Baby Doll (1956)

Description[from Freebase]

Baby Doll is a 1956 black comedy/drama film directed by Elia Kazan. It was produced by Kazan and Tennessee Williams, and adapted by Williams from his own one-act play 27 Wagons Full of Cotton. It stars Karl Malden, Carroll Baker and Eli Wallach, in his feature-film debut, and features Mildred Dunnock and Rip Torn. The film was controversial when it was released, provoking a largely successful effort to ban it, waged by the (Catholic) National Legion of Decency. Nevertheless, the film received nominations for major awards. Elia Kazan won the Golden Globe Award for Best Director and the film was nominated for four other Golden Globe awards, as well as four Academy Awards and four BAFTA Awards awards, with Eli Wallach taking the BAFTA prize for "Most Promising Newcomer to Film." The film is credited with originating the name and popularity of the babydoll nightgown, which derives from the costume worn by Baker's character. In the Mississippi Delta, failing, bigoted, middle-aged cotton gin-owner Archie Lee Meighan (Karl Malden) has been married to pretty, empty-headed 19-year old virgin Baby Doll Meighan (Carroll Baker) for two years.

Review

The first shot of Baby Doll slaps you in the face with the promise of something unique and the assurance that you're about to watch a real Tennessee Williams production. That shot is of Carroll Baker, lolling on a child's bed with her thumb in her mouth. When we see Karl Malden leering at her through a peephole, we assume he's the local pervert. He turns out to be her husband. And that's the source of all the film's sexual tension.

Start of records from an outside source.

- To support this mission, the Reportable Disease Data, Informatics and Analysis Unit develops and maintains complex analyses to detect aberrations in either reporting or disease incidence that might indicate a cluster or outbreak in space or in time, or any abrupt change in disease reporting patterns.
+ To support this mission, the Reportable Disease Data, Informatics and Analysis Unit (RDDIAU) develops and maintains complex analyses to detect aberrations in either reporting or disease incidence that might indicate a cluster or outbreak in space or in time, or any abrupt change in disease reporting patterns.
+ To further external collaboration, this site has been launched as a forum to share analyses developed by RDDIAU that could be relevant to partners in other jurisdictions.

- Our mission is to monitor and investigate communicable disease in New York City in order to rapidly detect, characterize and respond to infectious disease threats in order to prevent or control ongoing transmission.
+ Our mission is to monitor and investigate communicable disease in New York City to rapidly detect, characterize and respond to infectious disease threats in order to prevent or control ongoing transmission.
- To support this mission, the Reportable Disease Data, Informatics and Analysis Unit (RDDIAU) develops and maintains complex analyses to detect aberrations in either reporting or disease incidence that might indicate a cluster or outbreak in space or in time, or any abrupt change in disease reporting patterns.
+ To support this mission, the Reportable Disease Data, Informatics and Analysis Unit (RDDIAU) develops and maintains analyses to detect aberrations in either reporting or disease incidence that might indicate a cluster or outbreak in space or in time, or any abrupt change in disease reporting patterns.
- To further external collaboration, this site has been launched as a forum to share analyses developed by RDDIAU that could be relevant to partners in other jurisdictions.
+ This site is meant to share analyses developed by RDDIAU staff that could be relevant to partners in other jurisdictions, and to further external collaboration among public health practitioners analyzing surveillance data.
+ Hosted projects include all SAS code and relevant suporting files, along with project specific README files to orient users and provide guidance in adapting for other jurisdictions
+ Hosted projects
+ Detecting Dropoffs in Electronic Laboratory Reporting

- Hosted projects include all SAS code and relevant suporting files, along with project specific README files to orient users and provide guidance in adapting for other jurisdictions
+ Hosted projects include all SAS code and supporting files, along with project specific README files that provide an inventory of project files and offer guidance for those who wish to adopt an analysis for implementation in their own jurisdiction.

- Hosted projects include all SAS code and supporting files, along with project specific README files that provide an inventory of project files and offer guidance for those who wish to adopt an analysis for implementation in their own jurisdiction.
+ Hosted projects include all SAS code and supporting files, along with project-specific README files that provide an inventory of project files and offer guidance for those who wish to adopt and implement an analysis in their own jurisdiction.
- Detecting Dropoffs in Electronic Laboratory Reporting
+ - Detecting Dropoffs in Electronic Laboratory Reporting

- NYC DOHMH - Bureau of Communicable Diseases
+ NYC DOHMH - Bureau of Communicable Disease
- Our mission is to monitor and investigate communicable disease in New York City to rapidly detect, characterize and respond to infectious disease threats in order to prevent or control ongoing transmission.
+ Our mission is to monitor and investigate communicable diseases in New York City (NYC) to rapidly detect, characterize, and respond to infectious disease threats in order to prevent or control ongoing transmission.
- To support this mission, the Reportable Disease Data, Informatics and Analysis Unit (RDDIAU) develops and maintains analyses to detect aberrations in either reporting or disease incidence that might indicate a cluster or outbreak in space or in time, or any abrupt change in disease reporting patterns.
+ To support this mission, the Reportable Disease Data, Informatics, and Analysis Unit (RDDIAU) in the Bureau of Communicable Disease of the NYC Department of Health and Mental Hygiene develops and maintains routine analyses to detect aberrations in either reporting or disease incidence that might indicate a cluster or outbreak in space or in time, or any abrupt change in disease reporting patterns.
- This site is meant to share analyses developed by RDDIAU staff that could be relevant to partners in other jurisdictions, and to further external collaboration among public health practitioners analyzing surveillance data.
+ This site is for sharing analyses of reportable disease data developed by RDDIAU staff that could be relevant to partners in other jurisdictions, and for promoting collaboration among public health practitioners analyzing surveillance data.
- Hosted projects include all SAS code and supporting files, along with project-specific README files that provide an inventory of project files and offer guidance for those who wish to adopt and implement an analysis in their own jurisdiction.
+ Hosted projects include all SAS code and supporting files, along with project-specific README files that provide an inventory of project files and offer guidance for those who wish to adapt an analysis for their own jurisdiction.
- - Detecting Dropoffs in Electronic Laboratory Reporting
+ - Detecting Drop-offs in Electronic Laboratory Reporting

Baby Doll (as she's known) turns out to be a virgin, and Malden's Archie is due to change that on her 20th birthday, which is set to occur in two days. But things take a strange turn when one of Archie's competitors, Silva (Eli Wallach) -- both men are cotton gin owner/operators -- accuses Archie of burning down his gin. As payback, Silva figures he'll take the only thing of value that Archie has: His wife... if you could call her that.

Strangely, the bulk of the film concerns Silva and Baby Doll. She doesn't want his advances, though she teases him just enough to convince him otherwise, and Archie is absent for large stretches of the film. What follows is mostly cat and mouse as Silva woos Baby Doll with parlor tricks and Baby Doll alternately swoons and tries to escape. Who'll win this little tete a tete? If you've seen any of Williams' other film adaptations (this one is loosely based on two of his plays), you'll probably figure that no one will end up very much ahead.

The film isn't without its weaknesses. Malden, always an impressive performer, seems tragically underused after his fiery opening scenes. Wallach's Silva is played as a one-note lech, and Baby Doll's histrionics ultimately come off as forced. The battle between Silva and Archie is equally contrived, and it seems like with half an hour of thought, Williams could have come up with a more believable way to get Silva and Baby Doll in the same room together, alone.

Still, an impressively steamy story for its day and some moments of true greatness make Baby Doll a film worth seeking out. And strangely it's Malden who makes it more worthwhile than anyone. It's finally on DVD, and part of the new Tennessee Williams box set.

The DVD also features a restrospective featurette.